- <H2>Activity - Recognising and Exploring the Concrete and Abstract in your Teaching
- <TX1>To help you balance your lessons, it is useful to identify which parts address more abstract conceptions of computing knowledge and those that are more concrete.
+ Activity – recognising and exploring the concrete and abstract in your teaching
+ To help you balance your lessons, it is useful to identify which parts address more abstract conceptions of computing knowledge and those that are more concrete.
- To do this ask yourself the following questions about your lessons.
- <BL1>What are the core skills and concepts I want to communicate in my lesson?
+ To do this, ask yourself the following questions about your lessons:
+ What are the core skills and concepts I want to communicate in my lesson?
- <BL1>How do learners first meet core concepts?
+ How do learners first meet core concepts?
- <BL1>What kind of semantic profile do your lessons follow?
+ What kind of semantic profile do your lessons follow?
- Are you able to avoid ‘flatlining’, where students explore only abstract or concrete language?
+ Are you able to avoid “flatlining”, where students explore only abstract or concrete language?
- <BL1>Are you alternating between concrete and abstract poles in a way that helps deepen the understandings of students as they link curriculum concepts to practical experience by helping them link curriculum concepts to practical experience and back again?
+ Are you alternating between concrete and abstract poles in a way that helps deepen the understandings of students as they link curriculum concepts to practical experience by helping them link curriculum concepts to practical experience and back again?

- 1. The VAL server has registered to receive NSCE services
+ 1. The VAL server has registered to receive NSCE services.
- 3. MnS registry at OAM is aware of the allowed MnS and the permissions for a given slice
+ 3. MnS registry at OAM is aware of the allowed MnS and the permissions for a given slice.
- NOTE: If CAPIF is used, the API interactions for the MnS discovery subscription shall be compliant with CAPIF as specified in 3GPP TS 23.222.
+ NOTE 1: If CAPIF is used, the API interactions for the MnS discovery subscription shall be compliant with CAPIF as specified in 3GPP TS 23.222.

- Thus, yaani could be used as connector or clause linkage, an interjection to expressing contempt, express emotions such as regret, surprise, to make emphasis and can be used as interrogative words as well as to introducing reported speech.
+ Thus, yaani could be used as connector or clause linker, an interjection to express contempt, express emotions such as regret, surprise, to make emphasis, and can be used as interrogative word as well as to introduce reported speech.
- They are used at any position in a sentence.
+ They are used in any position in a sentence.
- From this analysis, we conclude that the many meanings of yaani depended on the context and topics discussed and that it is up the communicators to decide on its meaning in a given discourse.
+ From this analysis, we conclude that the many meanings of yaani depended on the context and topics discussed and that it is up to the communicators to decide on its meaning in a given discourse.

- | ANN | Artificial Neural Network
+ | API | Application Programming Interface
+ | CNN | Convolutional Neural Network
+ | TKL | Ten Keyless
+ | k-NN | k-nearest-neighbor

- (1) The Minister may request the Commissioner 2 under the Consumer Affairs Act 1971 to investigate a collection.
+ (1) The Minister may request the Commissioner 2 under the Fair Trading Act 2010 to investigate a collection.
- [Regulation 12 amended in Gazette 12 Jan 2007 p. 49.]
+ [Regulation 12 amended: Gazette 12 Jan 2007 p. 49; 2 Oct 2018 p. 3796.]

────────────────────

▸ PROBLEM TO SOLVE
Could the entries above be output once more, exactly as they are?

▸ EXERCISE RESULT
- <H2>Activity - Recognising and Exploring the Concrete and Abstract in your Teaching
- <TX1>To help you balance your lessons, it is useful to identify which parts address more abstract conceptions of computing knowledge and those that are more concrete.
+ Activity – recognising and exploring the concrete and abstract in your teaching
+ To help you balance your lessons, it is useful to identify which parts address more abstract conceptions of computing knowledge and those that are more concrete.
- To do this ask yourself the following questions about your lessons.
- <BL1>What are the core skills and concepts I want to communicate in my lesson?
+ To do this, ask yourself the following questions about your lessons:
+ What are the core skills and concepts I want to communicate in my lesson?
- <BL1>How do learners first meet core concepts?
+ How do learners first meet core concepts?
- <BL1>What kind of semantic profile do your lessons follow?
+ What kind of semantic profile do your lessons follow?
- Are you able to avoid ‘flatlining’, where students explore only abstract or concrete language?
+ Are you able to avoid “flatlining”, where students explore only abstract or concrete language?
- <BL1>Are you alternating between concrete and abstract poles in a way that helps deepen the understandings of students as they link curriculum concepts to practical experience by helping them link curriculum concepts to practical experience and back again?
+ Are you alternating between concrete and abstract poles in a way that helps deepen the understandings of students as they link curriculum concepts to practical experience by helping them link curriculum concepts to practical experience and back again?

- 1. The VAL server has registered to receive NSCE services
+ 1. The VAL server has registered to receive NSCE services.
- 3. MnS registry at OAM is aware of the allowed MnS and the permissions for a given slice
+ 3. MnS registry at OAM is aware of the allowed MnS and the permissions for a given slice.
- NOTE: If CAPIF is used, the API interactions for the MnS discovery subscription shall be compliant with CAPIF as specified in 3GPP TS 23.222.
+ NOTE 1: If CAPIF is used, the API interactions for the MnS discovery subscription shall be compliant with CAPIF as specified in 3GPP TS 23.222.

- Thus, yaani could be used as connector or clause linkage, an interjection to expressing contempt, express emotions such as regret, surprise, to make emphasis and can be used as interrogative words as well as to introducing reported speech.
+ Thus, yaani could be used as connector or clause linker, an interjection to express contempt, express emotions such as regret, surprise, to make emphasis, and can be used as interrogative word as well as to introduce reported speech.
- They are used at any position in a sentence.
+ They are used in any position in a sentence.
- From this analysis, we conclude that the many meanings of yaani depended on the context and topics discussed and that it is up the communicators to decide on its meaning in a given discourse.
+ From this analysis, we conclude that the many meanings of yaani depended on the context and topics discussed and that it is up to the communicators to decide on its meaning in a given discourse.

- | ANN | Artificial Neural Network
+ | API | Application Programming Interface
+ | CNN | Convolutional Neural Network
+ | TKL | Ten Keyless
+ | k-NN | k-nearest-neighbor

- (1) The Minister may request the Commissioner 2 under the Consumer Affairs Act 1971 to investigate a collection.
+ (1) The Minister may request the Commissioner 2 under the Fair Trading Act 2010 to investigate a collection.
- [Regulation 12 amended in Gazette 12 Jan 2007 p. 49.]
+ [Regulation 12 amended: Gazette 12 Jan 2007 p. 49; 2 Oct 2018 p. 3796.]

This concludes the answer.